*** Opening of Given records ***
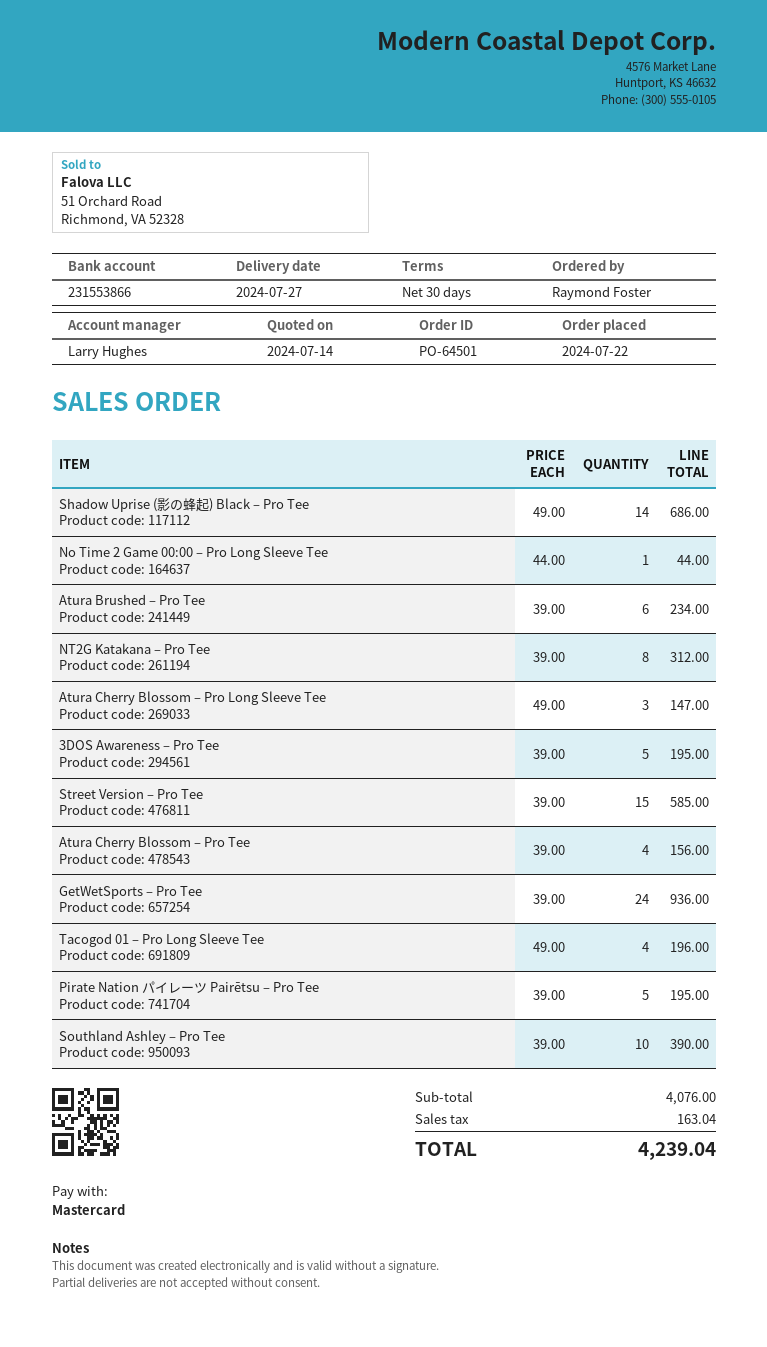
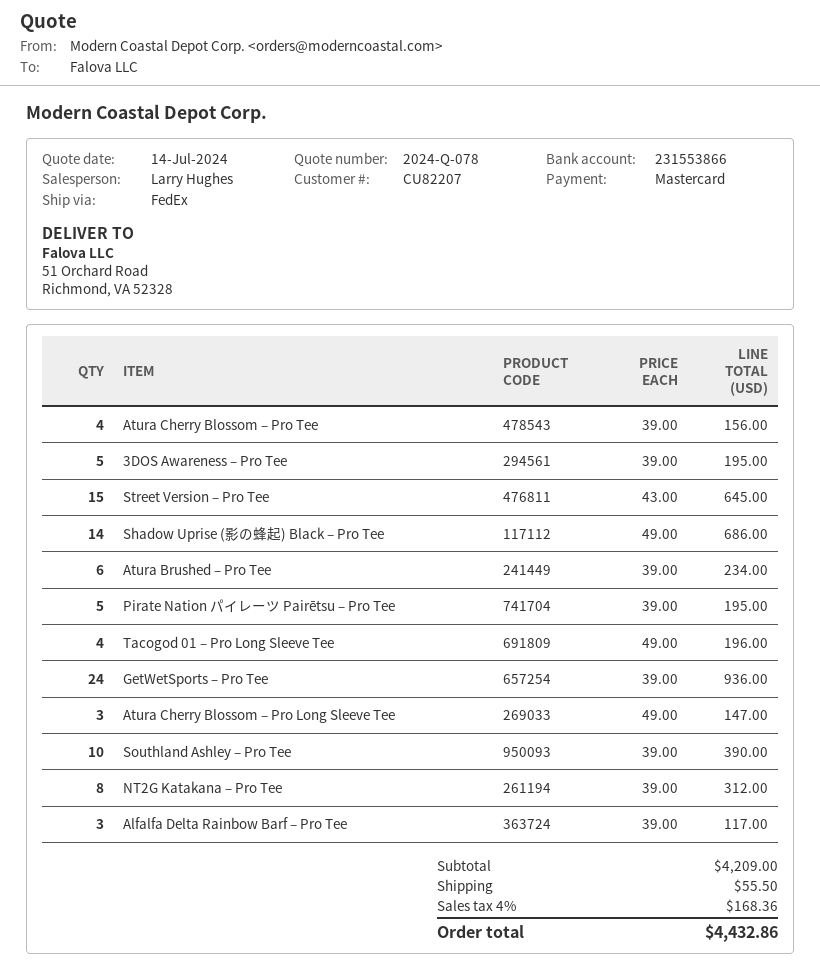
No Time 2 Game 00:00 – Pro Long Sleeve Tee: 1 x 44.00 = 44.00 -> none
Street Version – Pro Tee: 15 x 39.00 = 585.00 -> 15 x 43.00 = 645.00
Alfalfa Delta Rainbow Barf – Pro Tee: none -> 3 x 39.00 = 117.00
subtotal: 4076.00 -> 4209.00
shipping: none -> 55.50
tax: 163.04 -> 168.36
total: 4239.04 -> 4432.86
*** Close of Given records ***
Set every line of the records down again exactly, and exclude all pictures.

No Time 2 Game 00:00 – Pro Long Sleeve Tee: 1 x 44.00 = 44.00 -> none
Street Version – Pro Tee: 15 x 39.00 = 585.00 -> 15 x 43.00 = 645.00
Alfalfa Delta Rainbow Barf – Pro Tee: none -> 3 x 39.00 = 117.00
subtotal: 4076.00 -> 4209.00
shipping: none -> 55.50
tax: 163.04 -> 168.36
total: 4239.04 -> 4432.86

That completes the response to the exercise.